▶ Exercise aim:
Each entry below should be given again exactly; the pictures stay out.

Start of Block

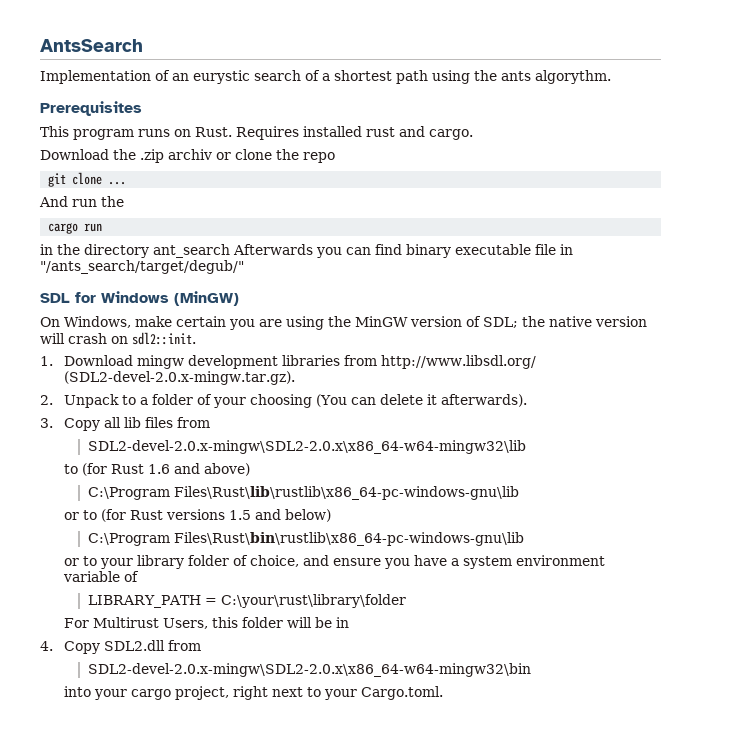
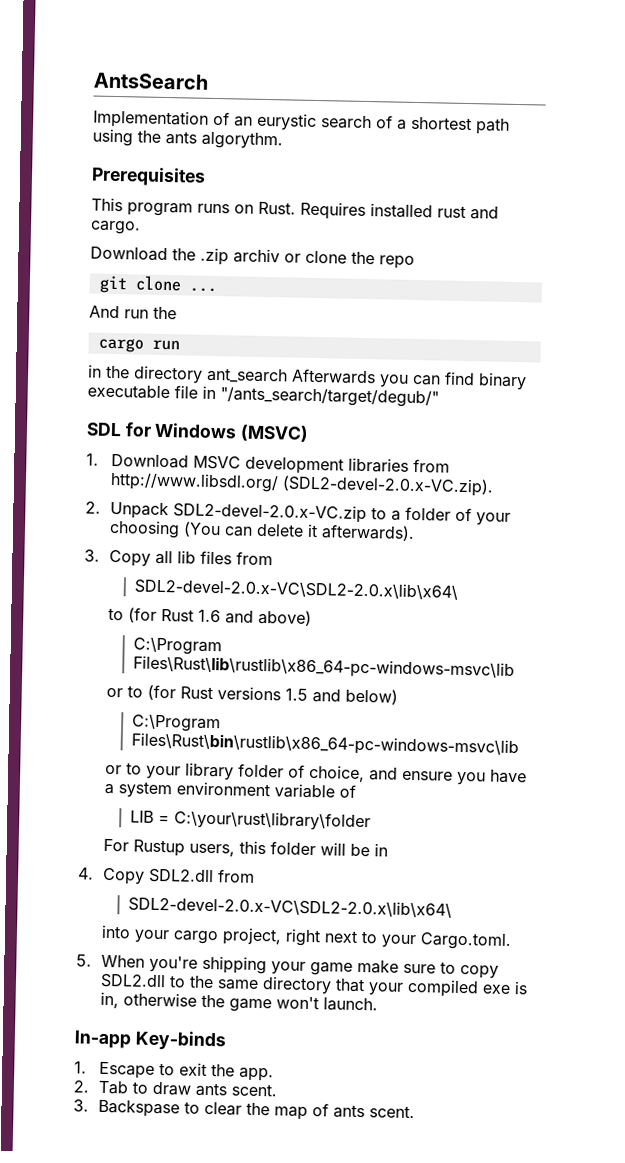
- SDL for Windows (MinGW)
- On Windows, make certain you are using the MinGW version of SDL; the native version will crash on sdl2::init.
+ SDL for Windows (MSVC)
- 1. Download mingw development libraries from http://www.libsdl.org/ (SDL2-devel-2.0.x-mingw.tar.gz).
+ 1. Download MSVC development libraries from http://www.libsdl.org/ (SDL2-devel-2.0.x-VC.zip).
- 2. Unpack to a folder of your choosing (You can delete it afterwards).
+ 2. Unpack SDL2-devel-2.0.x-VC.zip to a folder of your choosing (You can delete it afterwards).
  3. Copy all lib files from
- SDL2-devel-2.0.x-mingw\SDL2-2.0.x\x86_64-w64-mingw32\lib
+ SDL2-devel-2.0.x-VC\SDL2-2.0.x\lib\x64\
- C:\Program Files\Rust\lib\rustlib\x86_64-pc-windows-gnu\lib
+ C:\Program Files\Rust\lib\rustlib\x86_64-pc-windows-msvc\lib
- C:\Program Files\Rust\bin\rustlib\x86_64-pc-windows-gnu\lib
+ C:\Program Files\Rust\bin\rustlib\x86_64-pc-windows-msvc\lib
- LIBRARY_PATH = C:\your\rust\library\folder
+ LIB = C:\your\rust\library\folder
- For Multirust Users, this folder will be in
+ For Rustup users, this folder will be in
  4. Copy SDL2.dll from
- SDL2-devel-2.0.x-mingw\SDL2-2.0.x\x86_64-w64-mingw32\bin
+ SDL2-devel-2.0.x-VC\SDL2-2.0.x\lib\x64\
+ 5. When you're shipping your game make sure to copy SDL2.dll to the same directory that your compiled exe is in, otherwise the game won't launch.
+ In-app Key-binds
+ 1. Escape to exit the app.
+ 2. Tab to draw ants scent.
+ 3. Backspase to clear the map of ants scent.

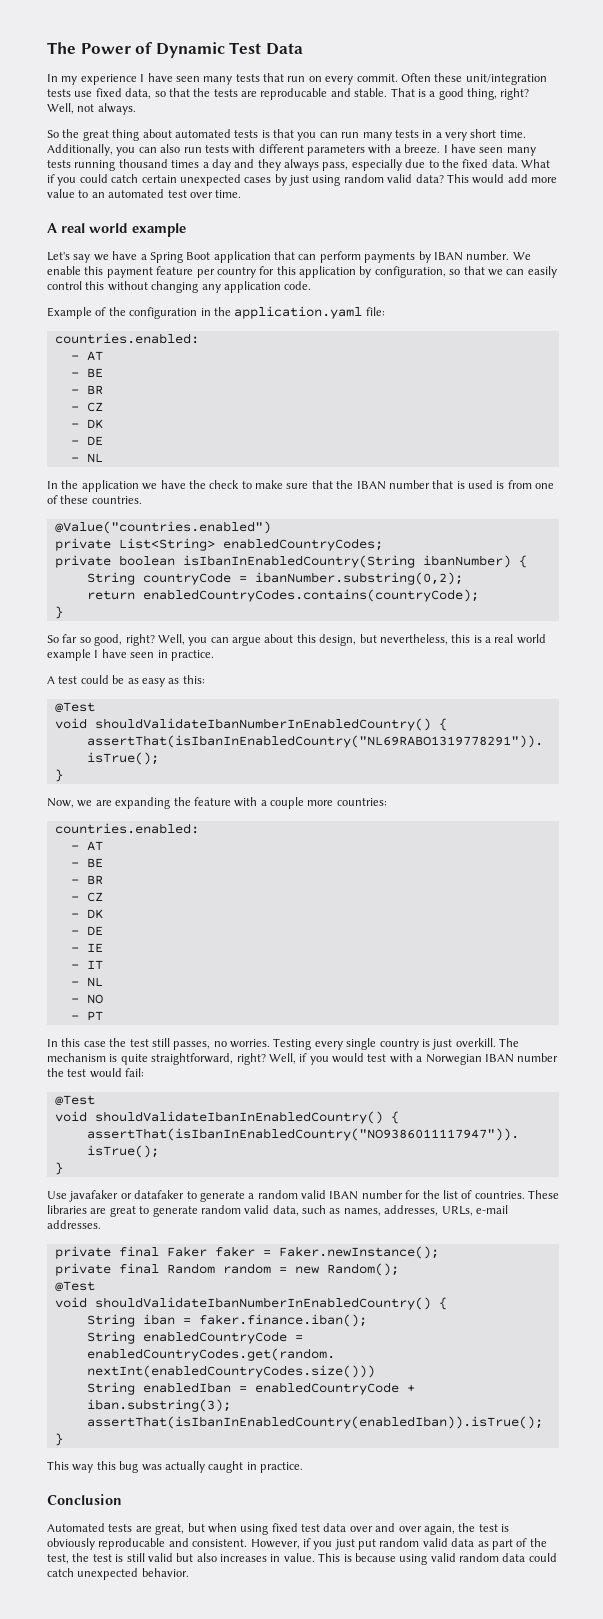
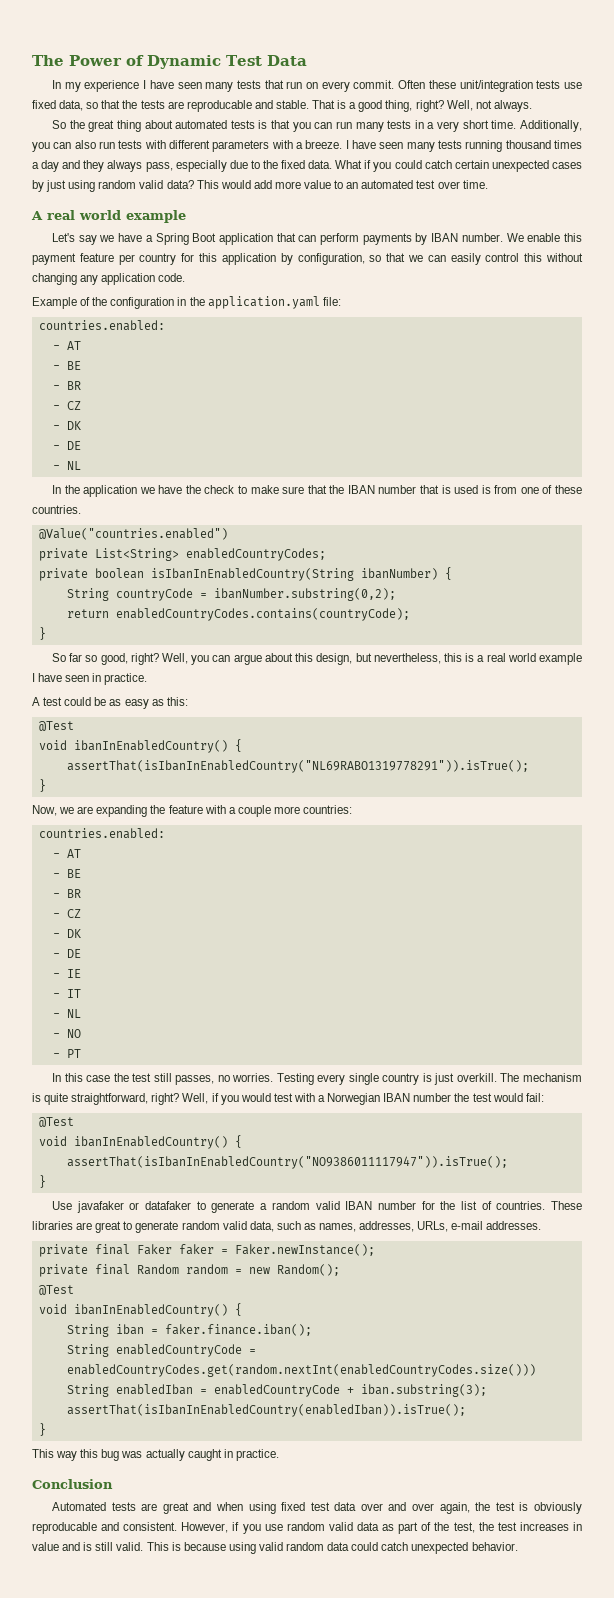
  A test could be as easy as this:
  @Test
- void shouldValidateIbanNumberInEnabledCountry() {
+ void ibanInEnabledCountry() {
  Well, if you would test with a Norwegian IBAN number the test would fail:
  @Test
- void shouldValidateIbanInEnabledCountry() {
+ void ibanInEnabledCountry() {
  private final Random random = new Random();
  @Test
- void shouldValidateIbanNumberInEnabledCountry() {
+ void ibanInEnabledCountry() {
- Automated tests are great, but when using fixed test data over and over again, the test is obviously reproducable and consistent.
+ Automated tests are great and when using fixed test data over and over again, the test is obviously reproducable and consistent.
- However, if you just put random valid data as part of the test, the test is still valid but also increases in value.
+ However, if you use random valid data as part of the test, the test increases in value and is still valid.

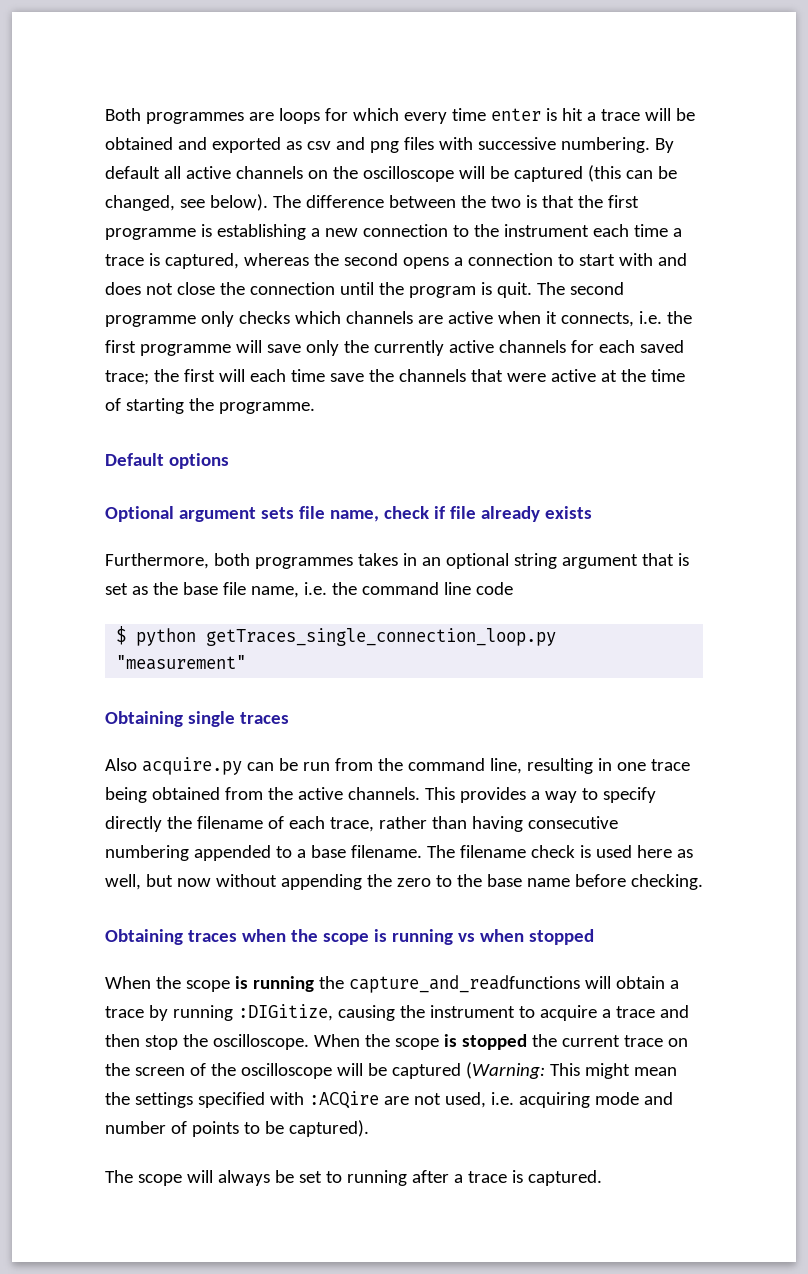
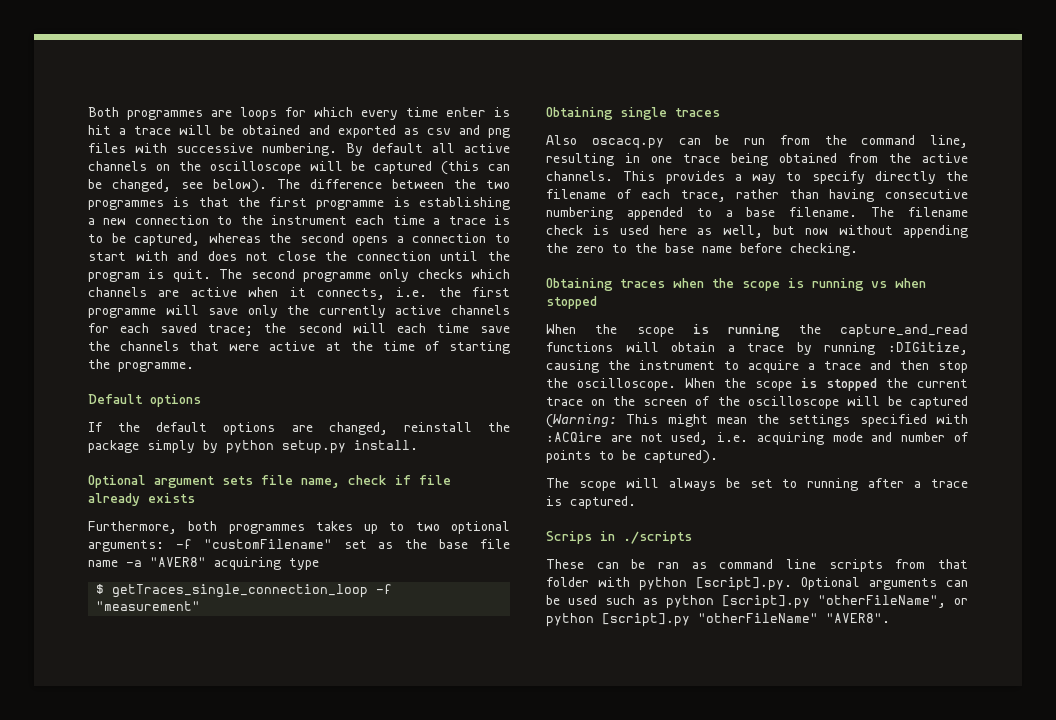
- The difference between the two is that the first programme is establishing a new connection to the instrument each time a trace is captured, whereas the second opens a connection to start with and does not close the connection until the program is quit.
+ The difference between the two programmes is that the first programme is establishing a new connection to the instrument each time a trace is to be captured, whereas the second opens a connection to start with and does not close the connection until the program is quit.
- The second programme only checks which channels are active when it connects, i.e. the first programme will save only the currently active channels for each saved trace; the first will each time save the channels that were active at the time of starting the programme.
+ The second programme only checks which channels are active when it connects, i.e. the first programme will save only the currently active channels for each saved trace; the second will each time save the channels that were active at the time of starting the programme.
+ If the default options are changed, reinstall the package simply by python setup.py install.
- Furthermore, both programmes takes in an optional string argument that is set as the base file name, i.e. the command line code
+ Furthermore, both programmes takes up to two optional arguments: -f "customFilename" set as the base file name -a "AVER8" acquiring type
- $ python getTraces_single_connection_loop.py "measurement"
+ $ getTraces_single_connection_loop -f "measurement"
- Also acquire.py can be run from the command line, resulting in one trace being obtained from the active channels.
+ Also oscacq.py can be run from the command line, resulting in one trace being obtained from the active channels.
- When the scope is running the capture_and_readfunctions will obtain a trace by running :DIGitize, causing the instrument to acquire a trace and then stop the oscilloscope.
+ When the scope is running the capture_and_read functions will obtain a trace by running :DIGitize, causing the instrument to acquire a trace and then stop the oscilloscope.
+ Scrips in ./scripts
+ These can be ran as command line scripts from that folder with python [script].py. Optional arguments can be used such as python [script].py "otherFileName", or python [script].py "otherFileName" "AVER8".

End of Block

▶ Answer to this exercise:
- SDL for Windows (MinGW)
- On Windows, make certain you are using the MinGW version of SDL; the native version will crash on sdl2::init.
+ SDL for Windows (MSVC)
- 1. Download mingw development libraries from http://www.libsdl.org/ (SDL2-devel-2.0.x-mingw.tar.gz).
+ 1. Download MSVC development libraries from http://www.libsdl.org/ (SDL2-devel-2.0.x-VC.zip).
- 2. Unpack to a folder of your choosing (You can delete it afterwards).
+ 2. Unpack SDL2-devel-2.0.x-VC.zip to a folder of your choosing (You can delete it afterwards).
  3. Copy all lib files from
- SDL2-devel-2.0.x-mingw\SDL2-2.0.x\x86_64-w64-mingw32\lib
+ SDL2-devel-2.0.x-VC\SDL2-2.0.x\lib\x64\
- C:\Program Files\Rust\lib\rustlib\x86_64-pc-windows-gnu\lib
+ C:\Program Files\Rust\lib\rustlib\x86_64-pc-windows-msvc\lib
- C:\Program Files\Rust\bin\rustlib\x86_64-pc-windows-gnu\lib
+ C:\Program Files\Rust\bin\rustlib\x86_64-pc-windows-msvc\lib
- LIBRARY_PATH = C:\your\rust\library\folder
+ LIB = C:\your\rust\library\folder
- For Multirust Users, this folder will be in
+ For Rustup users, this folder will be in
  4. Copy SDL2.dll from
- SDL2-devel-2.0.x-mingw\SDL2-2.0.x\x86_64-w64-mingw32\bin
+ SDL2-devel-2.0.x-VC\SDL2-2.0.x\lib\x64\
+ 5. When you're shipping your game make sure to copy SDL2.dll to the same directory that your compiled exe is in, otherwise the game won't launch.
+ In-app Key-binds
+ 1. Escape to exit the app.
+ 2. Tab to draw ants scent.
+ 3. Backspase to clear the map of ants scent.

  A test could be as easy as this:
  @Test
- void shouldValidateIbanNumberInEnabledCountry() {
+ void ibanInEnabledCountry() {
  Well, if you would test with a Norwegian IBAN number the test would fail:
  @Test
- void shouldValidateIbanInEnabledCountry() {
+ void ibanInEnabledCountry() {
  private final Random random = new Random();
  @Test
- void shouldValidateIbanNumberInEnabledCountry() {
+ void ibanInEnabledCountry() {
- Automated tests are great, but when using fixed test data over and over again, the test is obviously reproducable and consistent.
+ Automated tests are great and when using fixed test data over and over again, the test is obviously reproducable and consistent.
- However, if you just put random valid data as part of the test, the test is still valid but also increases in value.
+ However, if you use random valid data as part of the test, the test increases in value and is still valid.

- The difference between the two is that the first programme is establishing a new connection to the instrument each time a trace is captured, whereas the second opens a connection to start with and does not close the connection until the program is quit.
+ The difference between the two programmes is that the first programme is establishing a new connection to the instrument each time a trace is to be captured, whereas the second opens a connection to start with and does not close the connection until the program is quit.
- The second programme only checks which channels are active when it connects, i.e. the first programme will save only the currently active channels for each saved trace; the first will each time save the channels that were active at the time of starting the programme.
+ The second programme only checks which channels are active when it connects, i.e. the first programme will save only the currently active channels for each saved trace; the second will each time save the channels that were active at the time of starting the programme.
+ If the default options are changed, reinstall the package simply by python setup.py install.
- Furthermore, both programmes takes in an optional string argument that is set as the base file name, i.e. the command line code
+ Furthermore, both programmes takes up to two optional arguments: -f "customFilename" set as the base file name -a "AVER8" acquiring type
- $ python getTraces_single_connection_loop.py "measurement"
+ $ getTraces_single_connection_loop -f "measurement"
- Also acquire.py can be run from the command line, resulting in one trace being obtained from the active channels.
+ Also oscacq.py can be run from the command line, resulting in one trace being obtained from the active channels.
- When the scope is running the capture_and_readfunctions will obtain a trace by running :DIGitize, causing the instrument to acquire a trace and then stop the oscilloscope.
+ When the scope is running the capture_and_read functions will obtain a trace by running :DIGitize, causing the instrument to acquire a trace and then stop the oscilloscope.
+ Scrips in ./scripts
+ These can be ran as command line scripts from that folder with python [script].py. Optional arguments can be used such as python [script].py "otherFileName", or python [script].py "otherFileName" "AVER8".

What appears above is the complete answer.